現代では「まれに見る」この状態、昔は当たり前のことだったのです。

今回は、寺院の境内の神社、その真相についてご紹介します。

「寺院の境内の神社」を始めたのは最澄

寺院の境内に神が祀られはじめた、その最初は最澄であると言われています。

最澄は、天台宗の開祖として平安時代に大活躍した僧侶です。

最澄が788年、一乗止観院と呼ばれた庵を結んだのが、比叡山延暦寺の始まりですが、そのとき既に比叡山には、日吉信仰(比叡山の自然神を崇拝する自然神信仰)が息づいていました。

そこで最澄は比叡山に寺院を建てる際、比叡の神を祀り、寺院の守護神として参拝しました。

これが、寺院の中の神社の、いわば「はしり」であると言われているのです。

最澄が神社を祀ったことで、その後神仏習合の動きはますます加速し、平安時代には寺院の中の神社、あるいは反対に、神社の中の寺院は、当たり前のように存在するようになりました。

「神宮寺」とは神社の中のお寺

地名や苗字などでよく知られている「神宮寺」。

これは、元々は「神社の中にあるお寺」という意味の言葉でした。

またこの時代には、そもそも神社の管理を行うためにわざわざ寺を置くということも行われており、この場合、寺院のほうは「別当寺」と呼ばれることもありました。

八幡宮はお寺だった!?

現在は有力な神社として知られる、石清水八幡宮や鶴岡八幡宮。

神仏分離、廃仏毀釈が行われる前までの正式名称は、「石清水八幡宮寺」「鶴岡八幡宮寺」と言いました。

その土地の有力な神社は、護国寺と結びついて協力しあい、地域を統治することに一役買っていたのです。

現在では祇園社として知られている、京都府の八坂神社も、古くは「祇園感神院」と呼ばれていました。つまり、ほとんど「寺院」がメインだったのです。

祇園社は今も牛頭天王をお祀りしていますが、牛頭天王は釈迦のゆかりの地、祇園精舎の守護を担う仏教の守護神。
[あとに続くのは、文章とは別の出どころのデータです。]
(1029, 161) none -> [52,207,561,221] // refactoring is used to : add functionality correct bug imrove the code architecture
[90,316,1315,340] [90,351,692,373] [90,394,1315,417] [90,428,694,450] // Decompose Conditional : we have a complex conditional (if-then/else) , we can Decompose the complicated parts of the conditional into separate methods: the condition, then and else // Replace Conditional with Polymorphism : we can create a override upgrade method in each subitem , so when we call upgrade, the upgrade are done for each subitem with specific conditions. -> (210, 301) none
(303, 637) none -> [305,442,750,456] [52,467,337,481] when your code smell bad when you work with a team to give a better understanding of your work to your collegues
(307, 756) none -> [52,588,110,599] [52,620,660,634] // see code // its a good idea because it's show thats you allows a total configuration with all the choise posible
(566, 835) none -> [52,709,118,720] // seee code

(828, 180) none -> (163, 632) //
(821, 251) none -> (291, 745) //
純粋な日本の神様というわけではありません。




神仏判然令によって神社と寺院に分離

このように、神社とお寺は強い結びつきを持ち、神社の境内にお寺があり、お寺の境内に神社がある、といった関係性を長い間維持してきました。

しかし、明治時代に政府によって、神道を国教化しようという動きが強まったことに伴い、「神仏判然令」(俗に言う神仏分離令)が出されたために、神社と寺院との分離が行われたのです。
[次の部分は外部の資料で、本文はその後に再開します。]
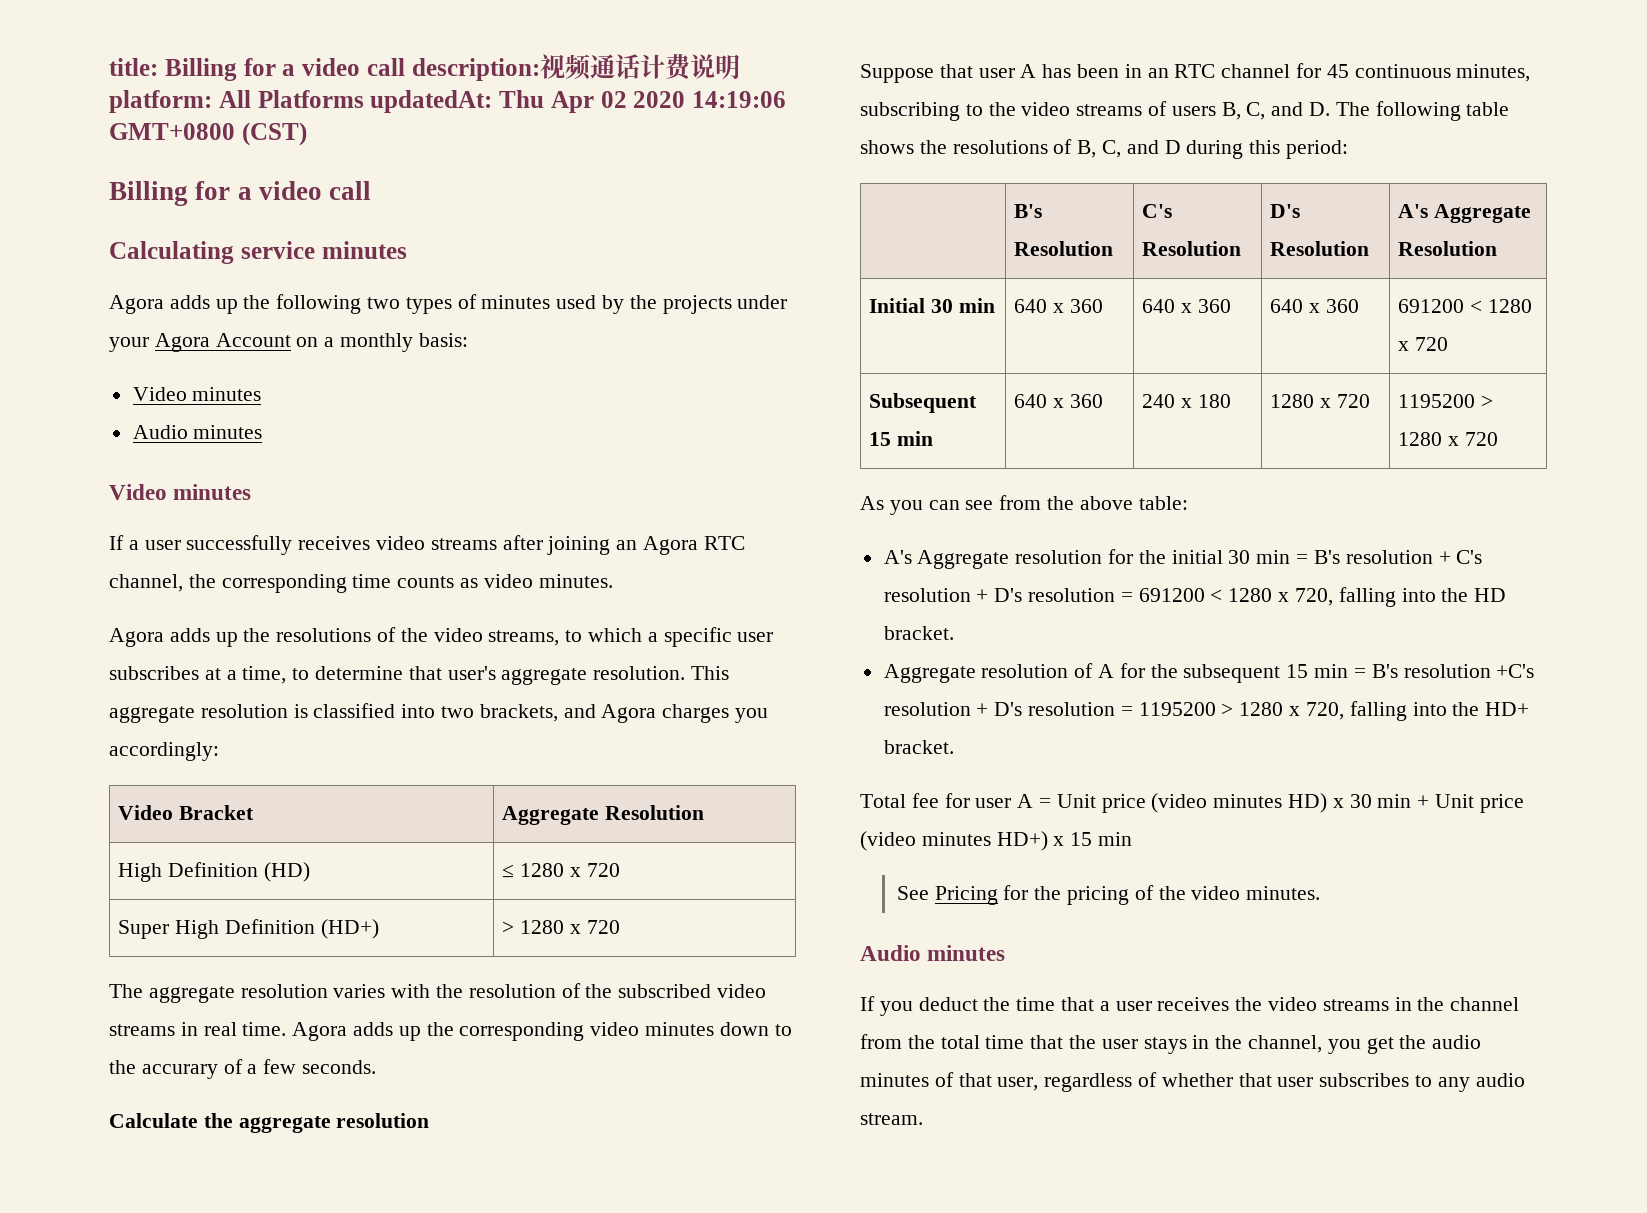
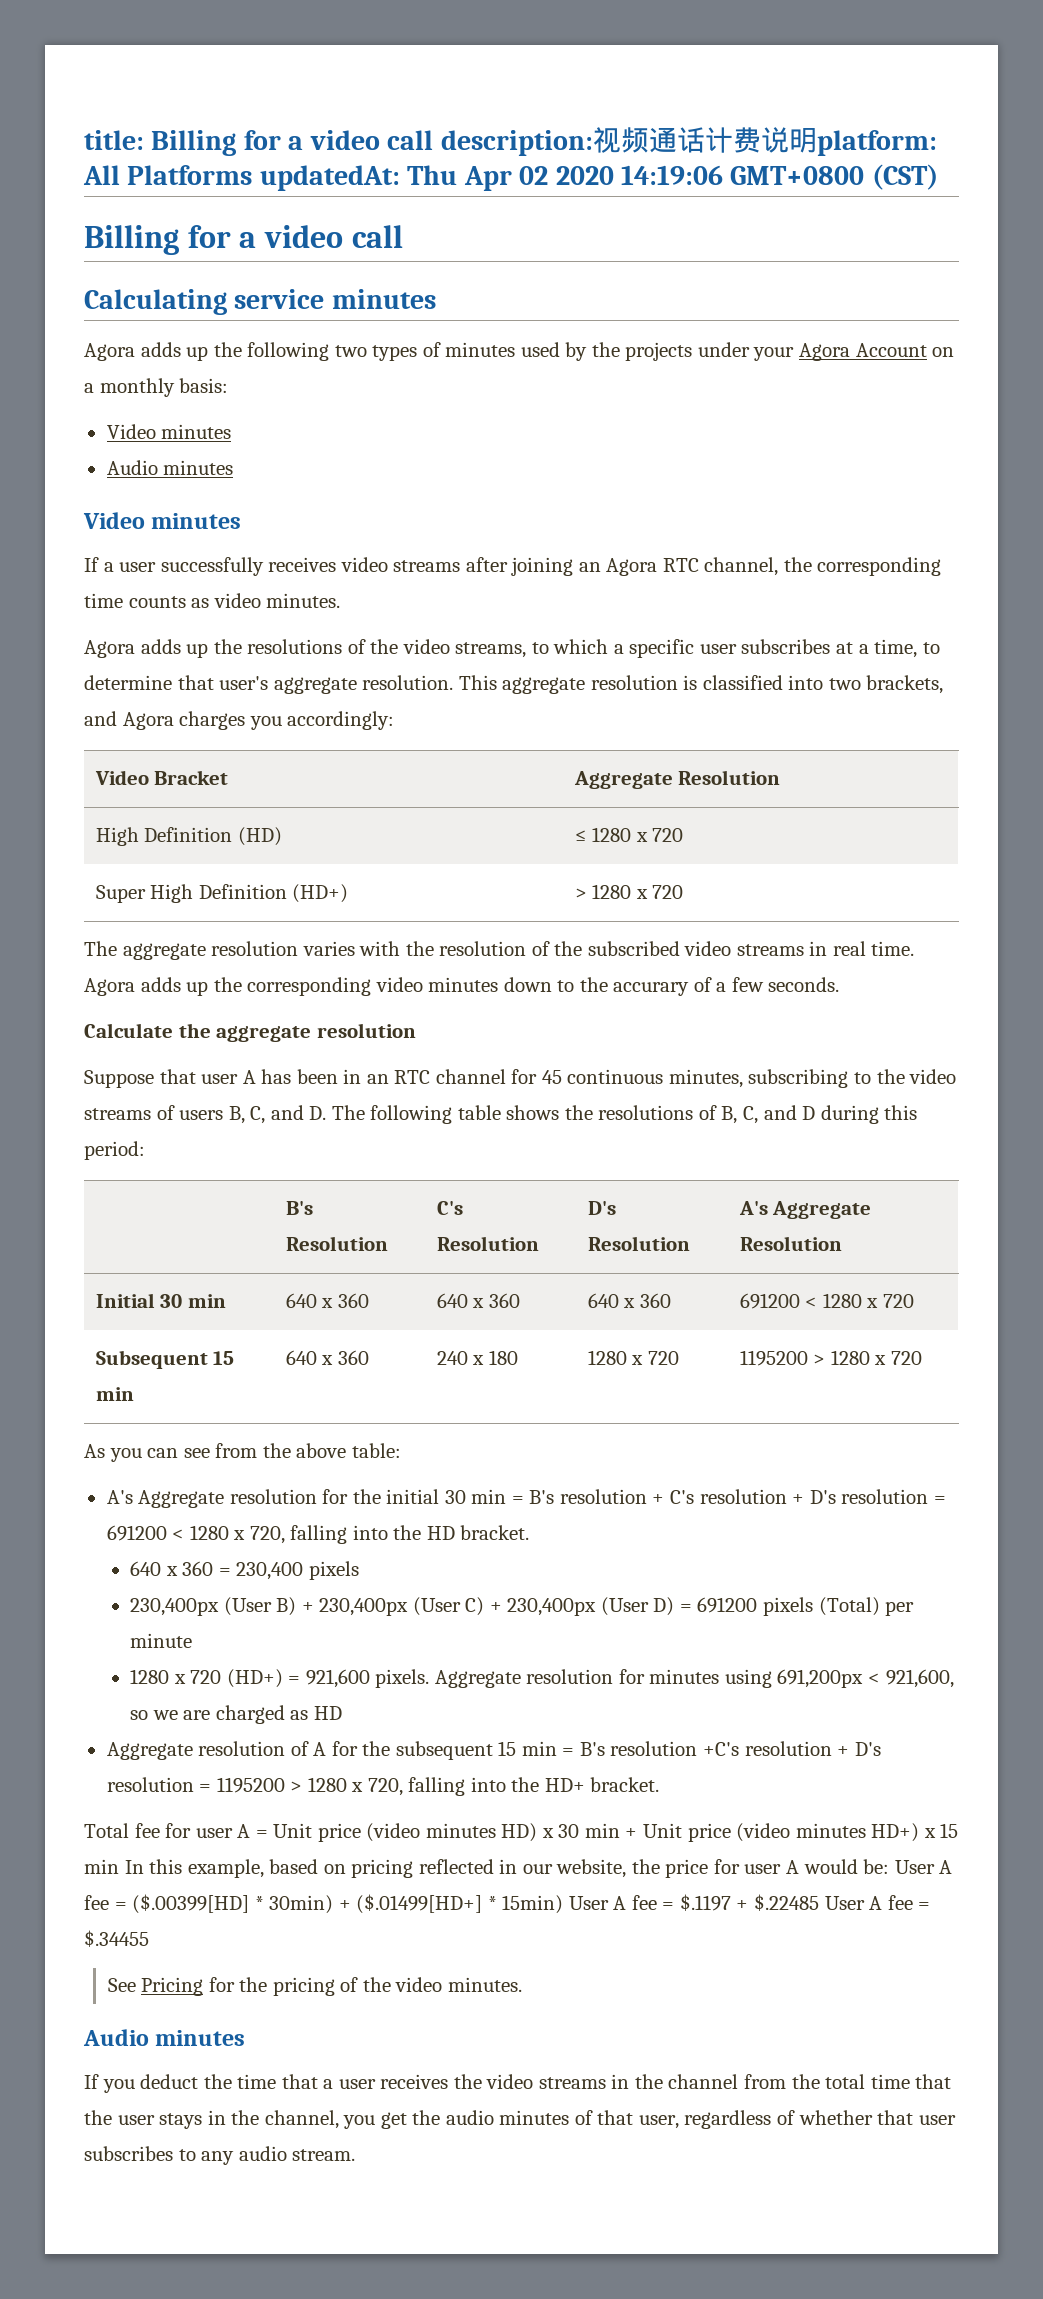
(954, 633) none -> [130,1561,359,1580] [130,1597,915,1616] [130,1633,193,1648] [130,1669,954,1688] [130,1705,342,1724] // 640 x 360 = 230,400 pixels // 230,400px (User B) + 230,400px (User C) + 230,400px (User D) = 691200 pixels (Total) per minute // 1280 x 720 (HD+) = 921,600 pixels. Aggregate resolution for minutes using 691,200px < 921,600, so we are charged as HD
(1133, 839) none -> [124,1859,953,1878] [84,1894,931,1914] [84,1930,149,1947] In this example, based on pricing reflected in our website, the price for user A would be: User A fee = ($.00399[HD] * 30min) + ($.01499[HD+] * 15min) User A fee = $.1197 + $.22485 User A fee = $.34455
最初、神仏判然令を出した明治政府には、仏教を虐げる意志はなかったと言われていますが、平田篤胤をはじめとする国学者の一部が、神仏習合の考え方に非常に難色を示していたため、国学の浸透度合いによっては、寺院部分が跡形もなく壊されるなどの被害が出ました。
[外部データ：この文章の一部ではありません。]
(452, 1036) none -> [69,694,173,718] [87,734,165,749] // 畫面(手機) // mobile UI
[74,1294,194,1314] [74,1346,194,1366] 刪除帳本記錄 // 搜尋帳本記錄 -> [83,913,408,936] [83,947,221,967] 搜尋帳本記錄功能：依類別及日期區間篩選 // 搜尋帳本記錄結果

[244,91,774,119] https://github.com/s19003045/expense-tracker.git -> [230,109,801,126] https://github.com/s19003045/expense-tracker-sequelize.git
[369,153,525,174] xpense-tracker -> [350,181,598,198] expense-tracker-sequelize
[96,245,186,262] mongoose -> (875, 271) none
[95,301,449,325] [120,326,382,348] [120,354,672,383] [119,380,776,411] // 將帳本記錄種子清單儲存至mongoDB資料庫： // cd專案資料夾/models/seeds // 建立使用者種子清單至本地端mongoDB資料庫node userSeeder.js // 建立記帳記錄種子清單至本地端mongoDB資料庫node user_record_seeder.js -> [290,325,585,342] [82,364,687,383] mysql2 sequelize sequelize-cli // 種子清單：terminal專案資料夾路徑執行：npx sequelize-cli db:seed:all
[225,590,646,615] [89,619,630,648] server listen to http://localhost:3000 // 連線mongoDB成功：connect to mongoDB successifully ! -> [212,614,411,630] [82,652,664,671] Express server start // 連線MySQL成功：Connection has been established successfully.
例えば石上神宮と表裏一体の関係にあった内山永久寺などは、残るものもなく廃寺となっています。

分離できなかった寺社もある

これほどの廃仏毀釈にあっても、きちんと分離できなかった寺社もあります。

代表格が日光東照宮。日光東照宮は「宮」と付くとおり神社のひとつですが、敷地内に「二荒山神社」もお祀りされています。

一方、日光東照宮の一角、かなりの広範囲を占めるのが、日光山輪王寺です。東照宮の境内には薬師堂があり、完全なる神仏分離が不可能であったことを物語っているのです。